Today’s running session smashed me down totally (but I’ve managed to improve my record for 10 km by over 2 mins, what has a great impact on my overall mood :)), so I’ll be brief today: 

Data in the fast lane
 
First, very interesting article I’ve found yesterday. It covers the latest Microsoft announcement - their Research Labs have set a new world record (today is an evening of records, it seems!) in data sorting (including I/O - both reading and writing to persistent storage). Why should we care? Such solutions are a great R&D stuff that may end up in new distributed computing products quite soon - it’s worthy to keep yourself updated about what’s fresh and new.

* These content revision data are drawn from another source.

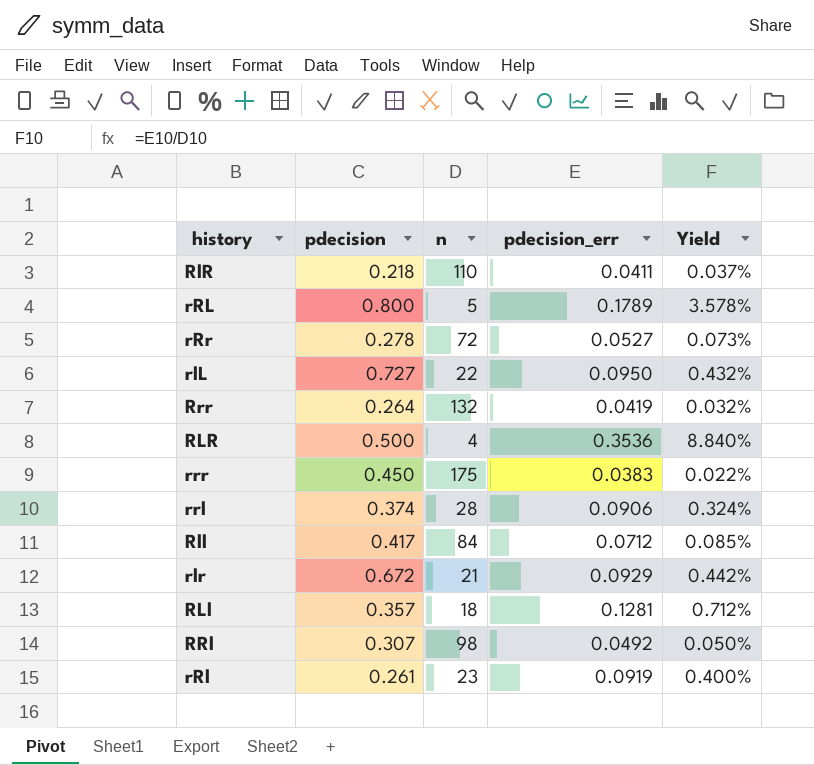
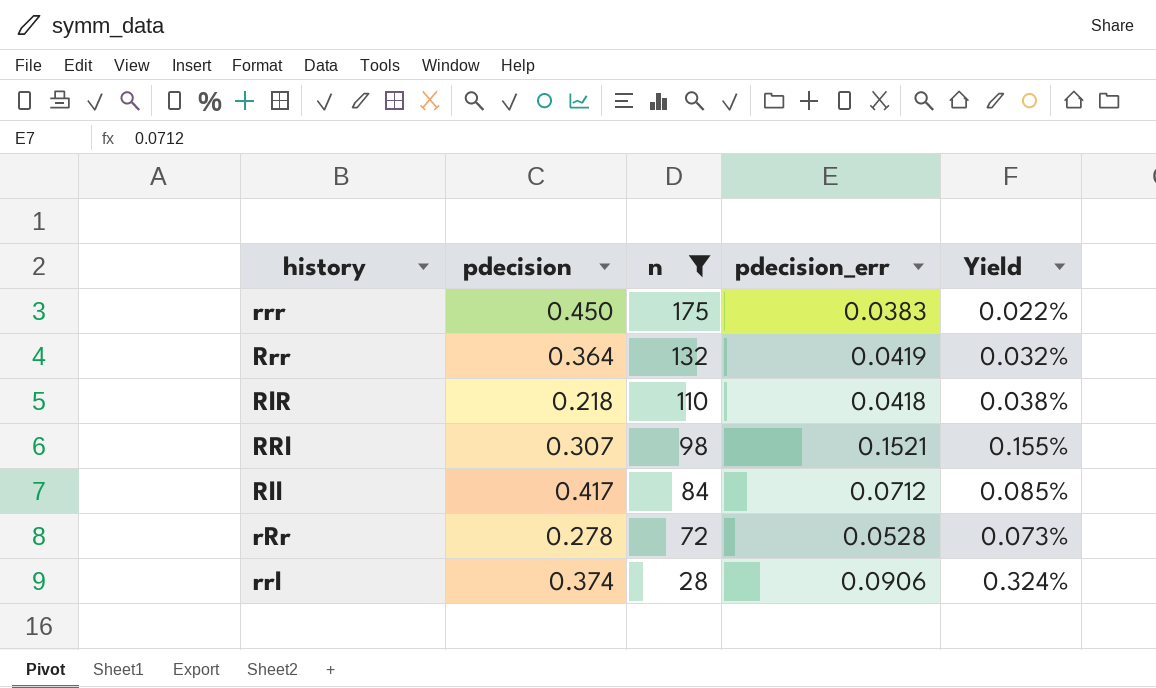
filter: none -> n >= 28
row order: none -> n descending
Rrr | pdecision: 0.264 -> 0.364
RlR | pdecision_err: 0.0411 -> 0.0418
RlR | Yield: 0.037% -> 0.038%
RRl | pdecision_err: 0.0492 -> 0.1521
RRl | Yield: 0.050% -> 0.155%
rRr | pdecision_err: 0.0527 -> 0.0528

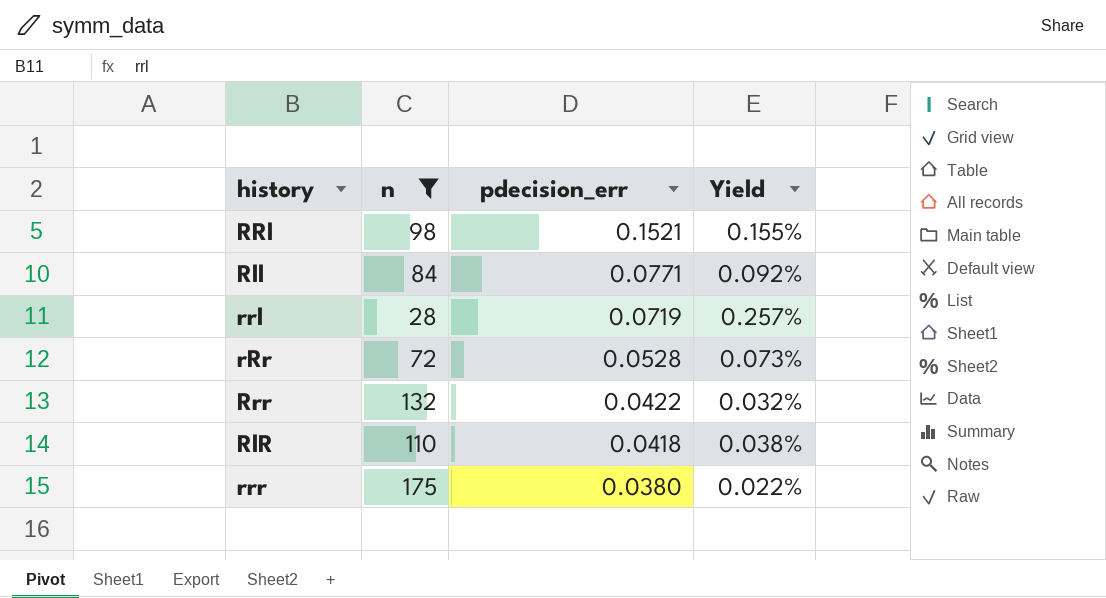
row order: n descending -> pdecision_err descending
column pdecision | position: 2 -> none
Rll | pdecision_err: 0.0712 -> 0.0771
Rll | Yield: 0.085% -> 0.092%
rrl | pdecision_err: 0.0906 -> 0.0719
rrl | Yield: 0.324% -> 0.257%
Rrr | pdecision_err: 0.0419 -> 0.0422
rrr | pdecision_err: 0.0383 -> 0.0380

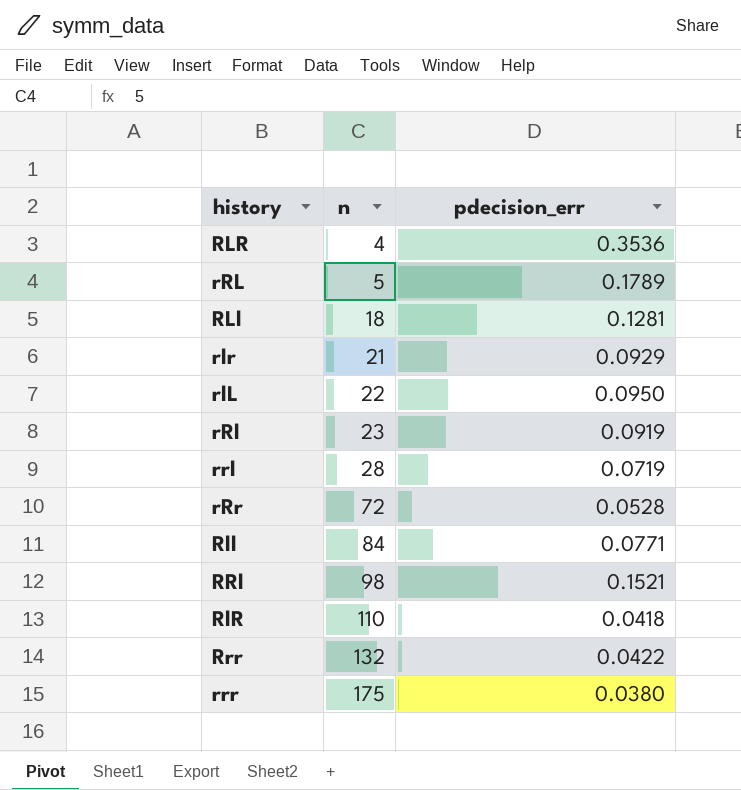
filter: n >= 28 -> none
row order: pdecision_err descending -> n ascending
column Yield | formula: [pdecision_err] / [n] -> none

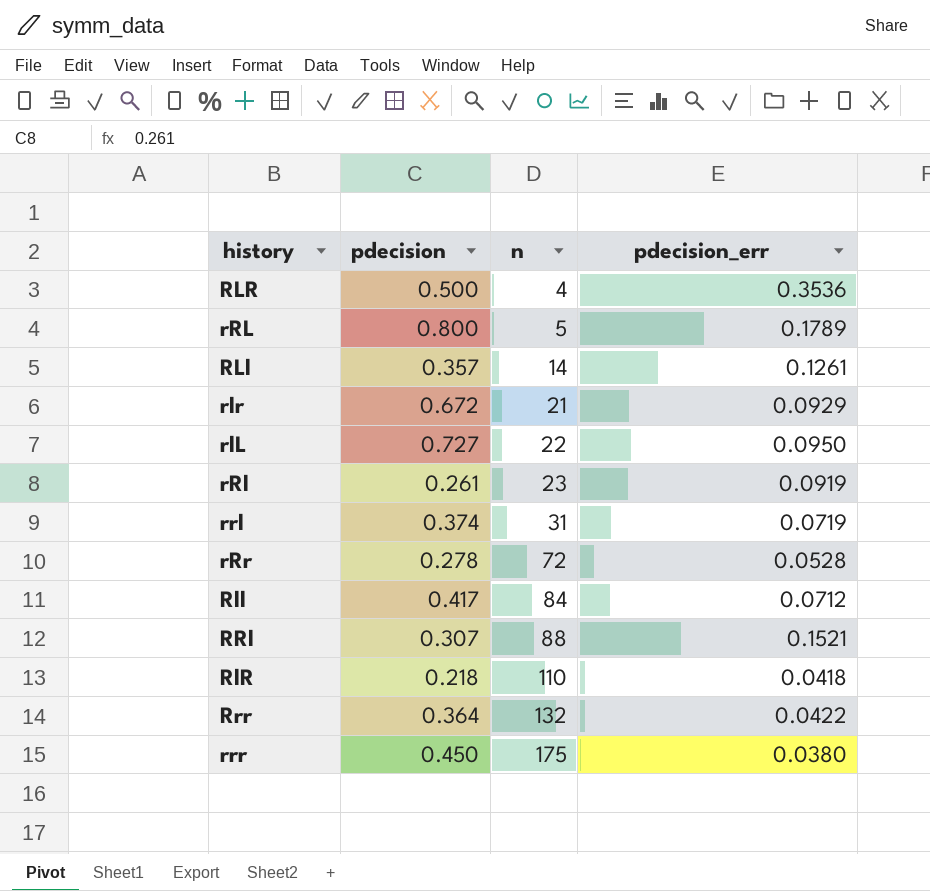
column pdecision | position: none -> 2
RLl | n: 18 -> 14
RLl | pdecision_err: 0.1281 -> 0.1261
rrl | n: 28 -> 31
Rll | pdecision_err: 0.0771 -> 0.0712
RRl | n: 98 -> 88

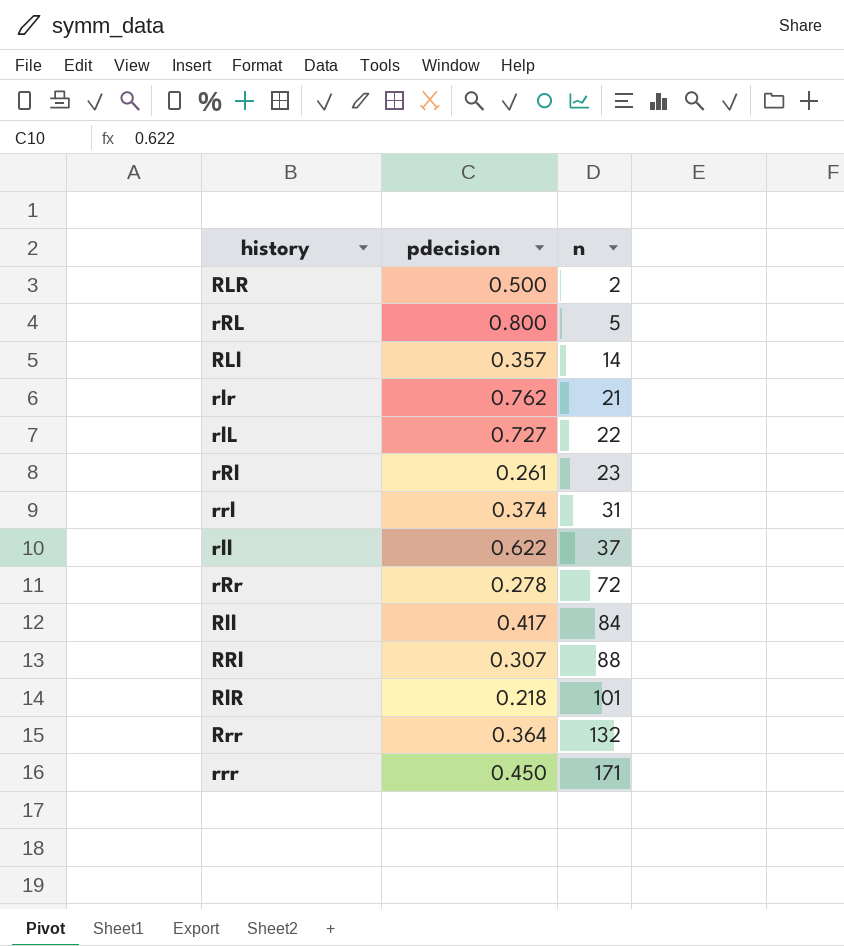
column pdecision_err | position: 4 -> none
RLR | n: 4 -> 2
rlr | pdecision: 0.672 -> 0.762
row rll: none -> 0.622 | 37
RlR | n: 110 -> 101
rrr | n: 175 -> 171

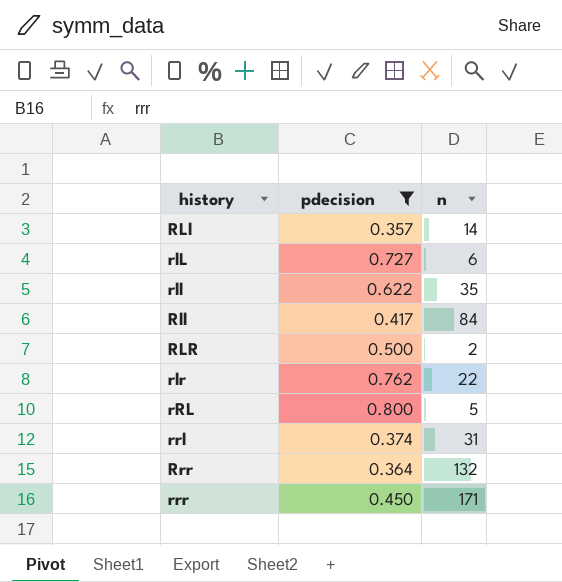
filter: none -> pdecision >= 0.357
row order: n ascending -> history ascending
rlL | n: 22 -> 6
rll | n: 37 -> 35
rlr | n: 21 -> 22

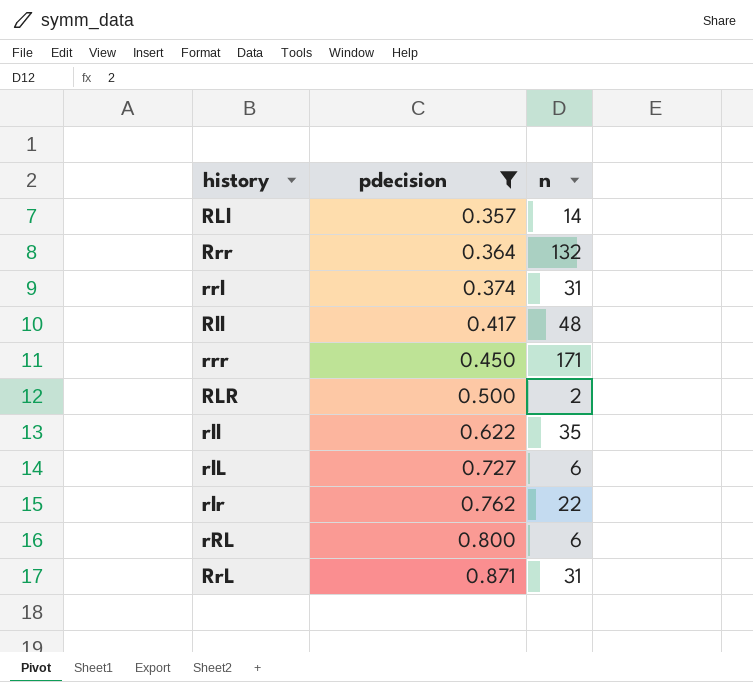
row order: history ascending -> pdecision ascending
Rll | n: 84 -> 48
rRL | n: 5 -> 6
row RrL: none -> 0.871 | 31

So, JavaScript is a plain stuff for dummies?
 
I’ve always have a problem with JS - I’ve never treated it as a serious technology (I think I’ve mentioned that several times before), but my latest findings prove me wrong. It’s amazing, but people have already created a lot of interesting frameworks that make you able to desing and develop really complex and robust solutions you’d never think of (in context of JavaScript). Two things I’m quite impressed with are:
  • deferred objects in jQuery
  • callback objects in jQuery
First of those make you able to encapsulate every asynchronous action in an object. What can you do with such an object? Add handlers that are called when object is resolved (asynchronous action is complete - separately for success and fail), add more asynchronous action to the object (so you can wait for all them being completed) and manually mark object resolved. This brings a great palette of options: you can have dynamic content loading based on other dynamic content loading; you can erase dynamic content regardless of which page part it’s loaded in, when somebody logs out (without postbacking full page). Isn’t it awesome?
Callback objects are very similar in use, but they are not bound to asynchronous actions - you can freely decide when they should be executed.